» Try it: Copy every line of the data in which the word "size" occurs.

» Dataset:
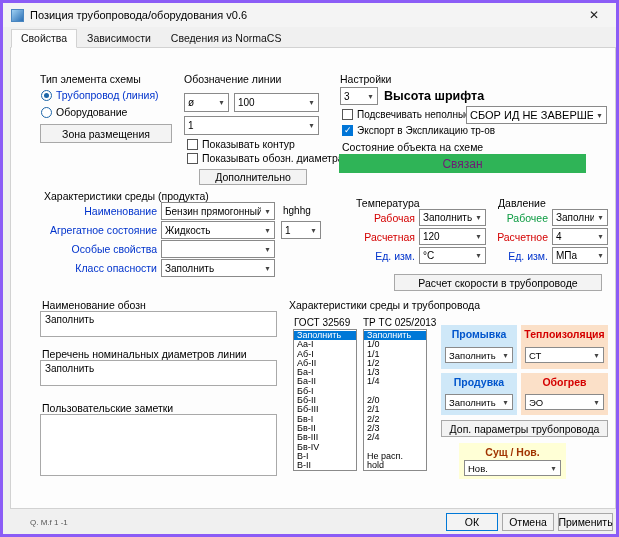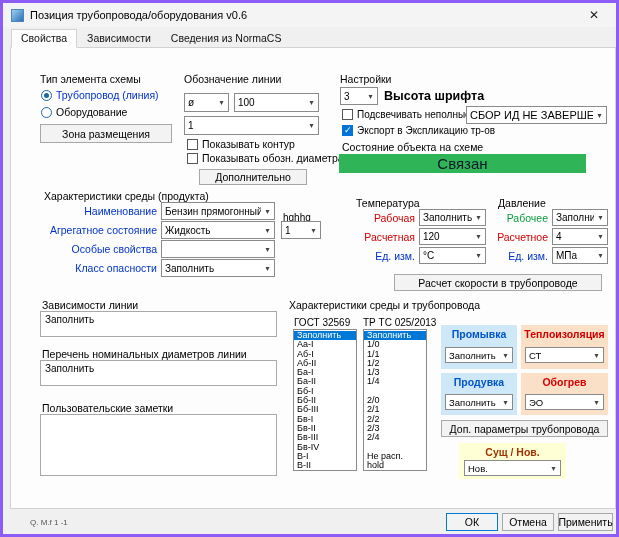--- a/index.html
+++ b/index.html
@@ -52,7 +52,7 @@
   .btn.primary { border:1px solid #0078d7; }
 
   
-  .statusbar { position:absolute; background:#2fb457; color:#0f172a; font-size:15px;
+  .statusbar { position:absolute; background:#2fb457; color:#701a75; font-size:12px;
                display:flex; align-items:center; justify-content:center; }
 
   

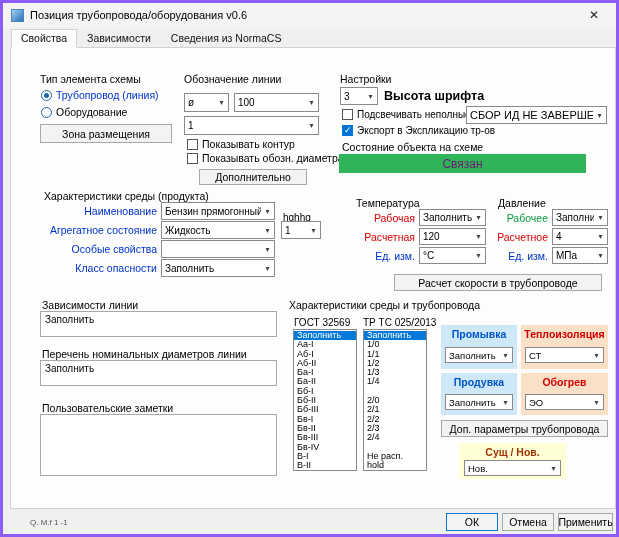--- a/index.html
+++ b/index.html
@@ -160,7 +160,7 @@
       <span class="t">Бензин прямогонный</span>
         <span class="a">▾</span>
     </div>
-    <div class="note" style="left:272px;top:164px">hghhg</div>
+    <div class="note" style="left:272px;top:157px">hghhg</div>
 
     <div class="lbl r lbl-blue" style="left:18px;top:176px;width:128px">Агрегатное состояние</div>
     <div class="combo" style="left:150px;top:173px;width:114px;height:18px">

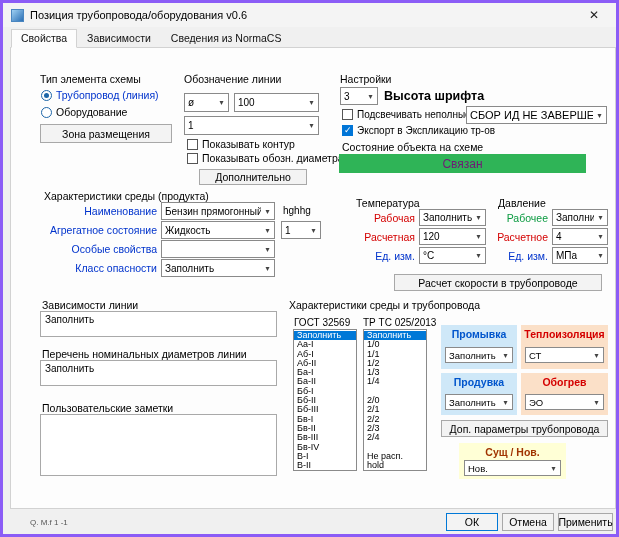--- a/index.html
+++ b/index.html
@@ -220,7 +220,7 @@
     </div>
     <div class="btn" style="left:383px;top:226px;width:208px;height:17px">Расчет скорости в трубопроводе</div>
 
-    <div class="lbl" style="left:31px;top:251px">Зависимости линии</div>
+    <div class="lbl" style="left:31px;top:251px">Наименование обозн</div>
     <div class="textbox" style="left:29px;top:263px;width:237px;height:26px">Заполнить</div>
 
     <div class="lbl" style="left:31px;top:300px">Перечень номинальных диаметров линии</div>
...
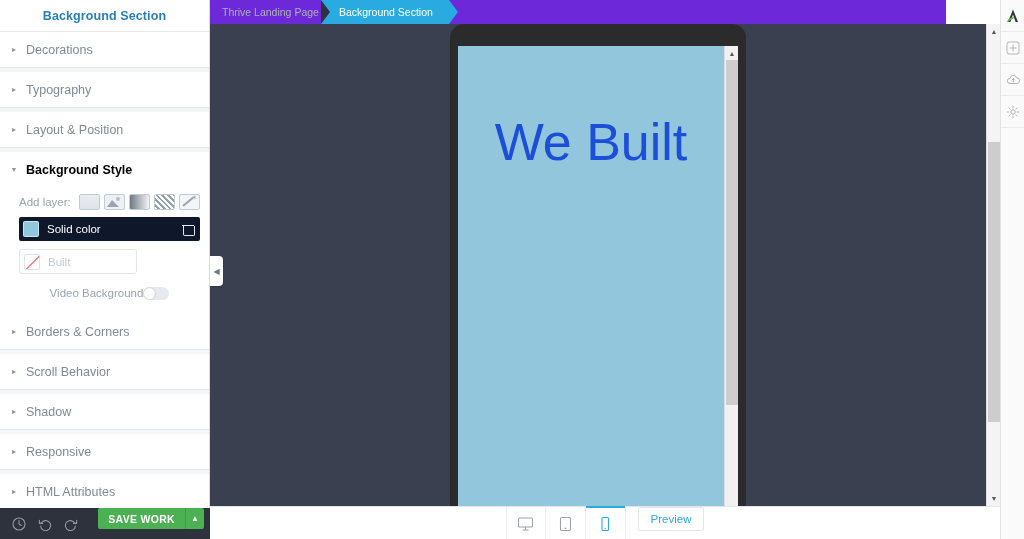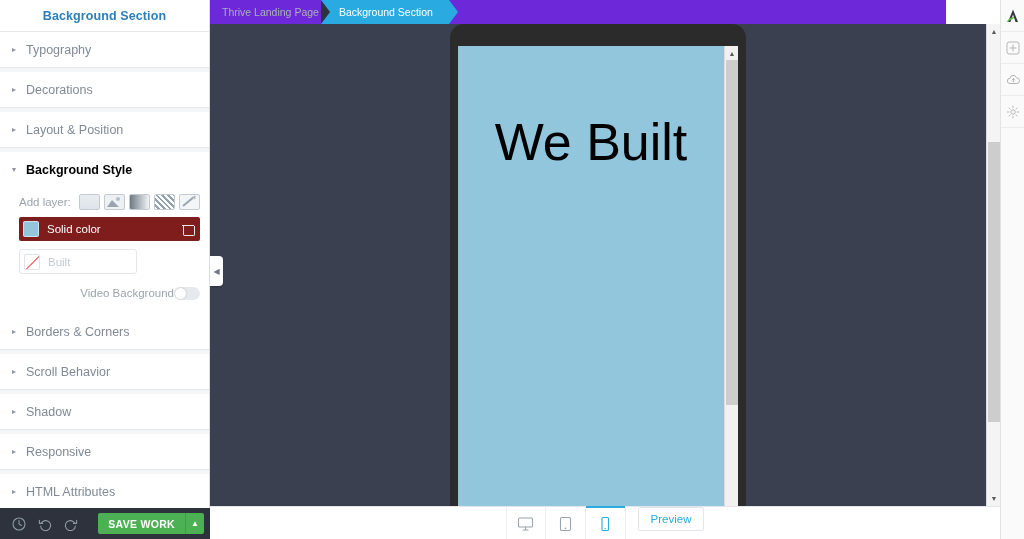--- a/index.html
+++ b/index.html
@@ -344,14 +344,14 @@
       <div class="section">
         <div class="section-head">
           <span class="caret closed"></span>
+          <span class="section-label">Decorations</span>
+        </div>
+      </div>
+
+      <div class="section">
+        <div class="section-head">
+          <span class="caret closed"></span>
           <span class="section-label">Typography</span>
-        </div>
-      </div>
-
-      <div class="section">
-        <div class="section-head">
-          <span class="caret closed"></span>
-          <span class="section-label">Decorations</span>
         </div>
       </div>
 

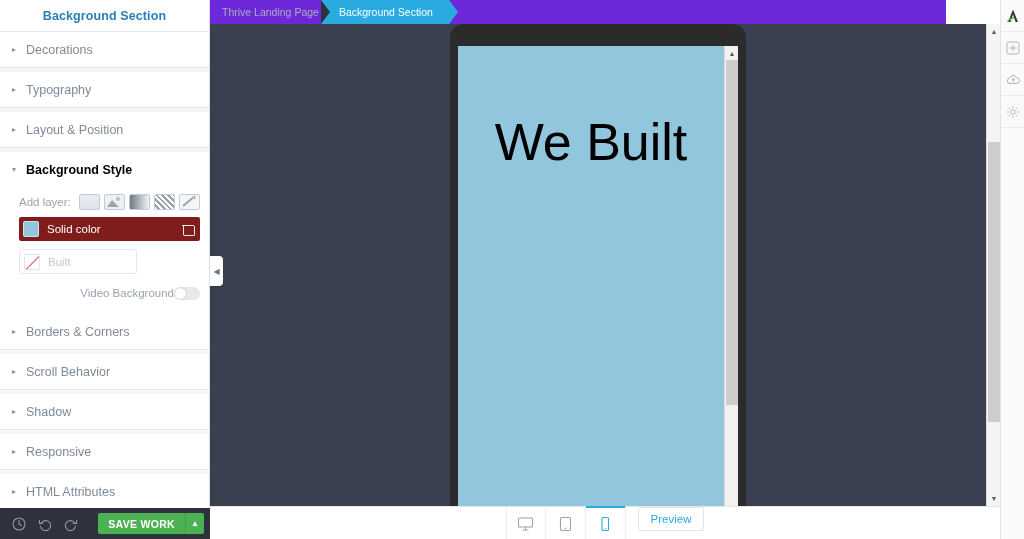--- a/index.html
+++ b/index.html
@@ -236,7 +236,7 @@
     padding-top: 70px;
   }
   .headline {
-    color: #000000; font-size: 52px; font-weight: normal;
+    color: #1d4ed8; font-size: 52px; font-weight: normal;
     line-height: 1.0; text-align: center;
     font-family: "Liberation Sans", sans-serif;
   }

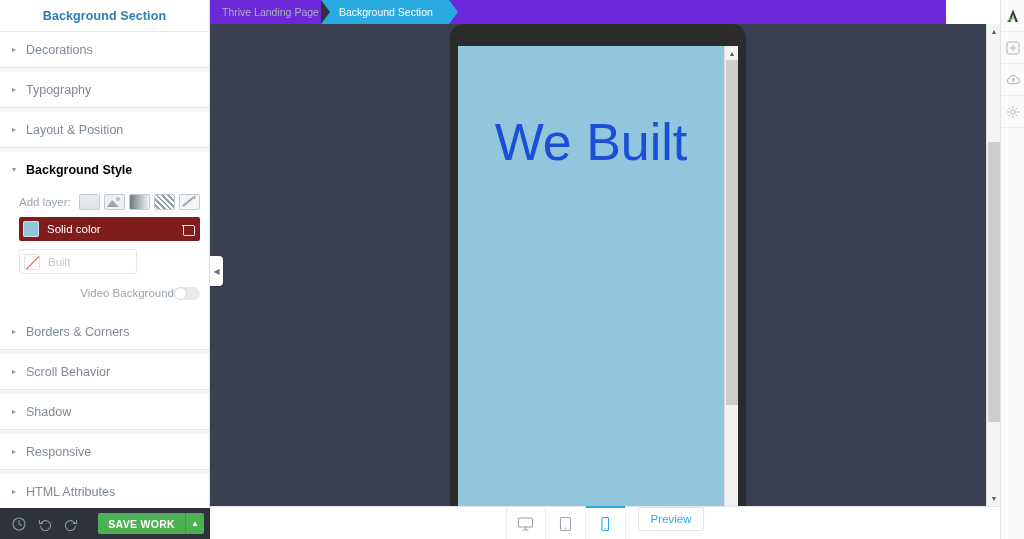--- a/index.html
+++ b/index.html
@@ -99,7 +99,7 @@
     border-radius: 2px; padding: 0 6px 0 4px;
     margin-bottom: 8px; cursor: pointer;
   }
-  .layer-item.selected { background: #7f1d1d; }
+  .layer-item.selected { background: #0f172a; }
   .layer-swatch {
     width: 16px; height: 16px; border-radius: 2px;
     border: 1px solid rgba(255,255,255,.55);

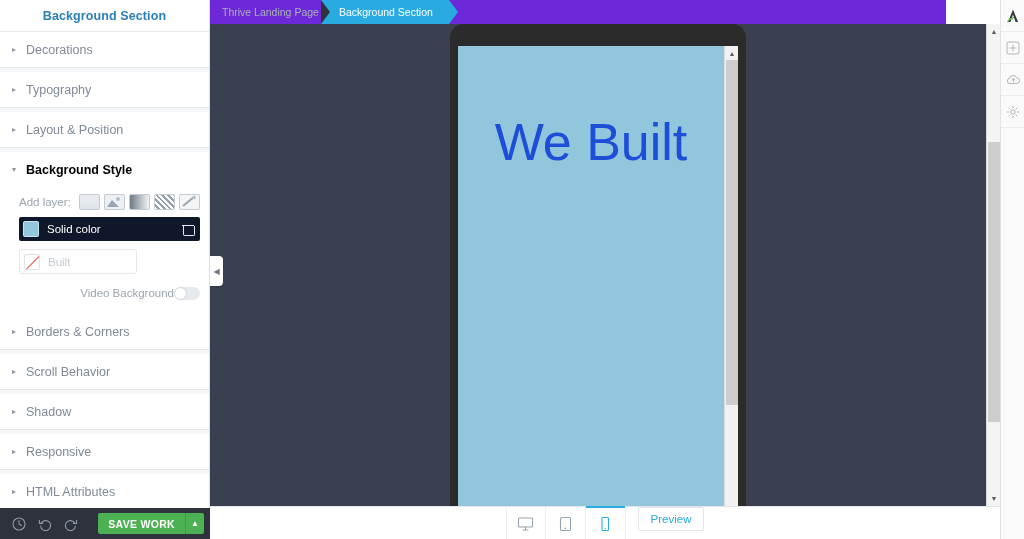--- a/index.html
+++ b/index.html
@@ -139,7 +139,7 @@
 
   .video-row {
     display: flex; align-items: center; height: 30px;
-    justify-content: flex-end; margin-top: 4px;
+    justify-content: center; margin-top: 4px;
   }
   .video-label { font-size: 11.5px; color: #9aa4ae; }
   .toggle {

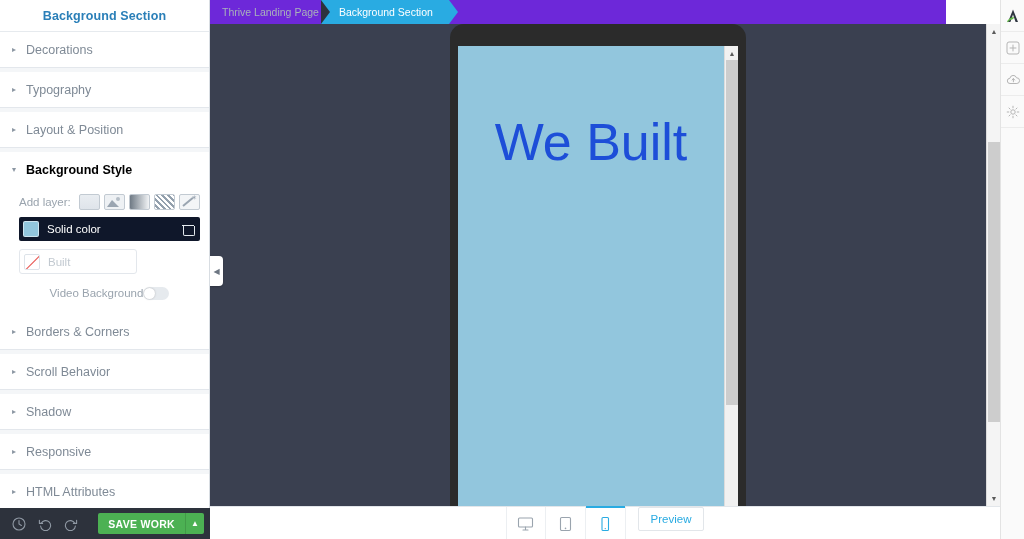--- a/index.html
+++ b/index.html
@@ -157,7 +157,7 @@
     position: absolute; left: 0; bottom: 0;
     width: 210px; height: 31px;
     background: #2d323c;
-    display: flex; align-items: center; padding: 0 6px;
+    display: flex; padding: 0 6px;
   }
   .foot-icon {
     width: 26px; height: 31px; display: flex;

» Response box:
-  .statusbar { position:absolute; background:#2fb457; color:#0f172a; font-size:15px;
+  .statusbar { position:absolute; background:#2fb457; color:#701a75; font-size:12px;
-    color: #000000; font-size: 52px; font-weight: normal;
+    color: #1d4ed8; font-size: 52px; font-weight: normal;
   .video-label { font-size: 11.5px; color: #9aa4ae; }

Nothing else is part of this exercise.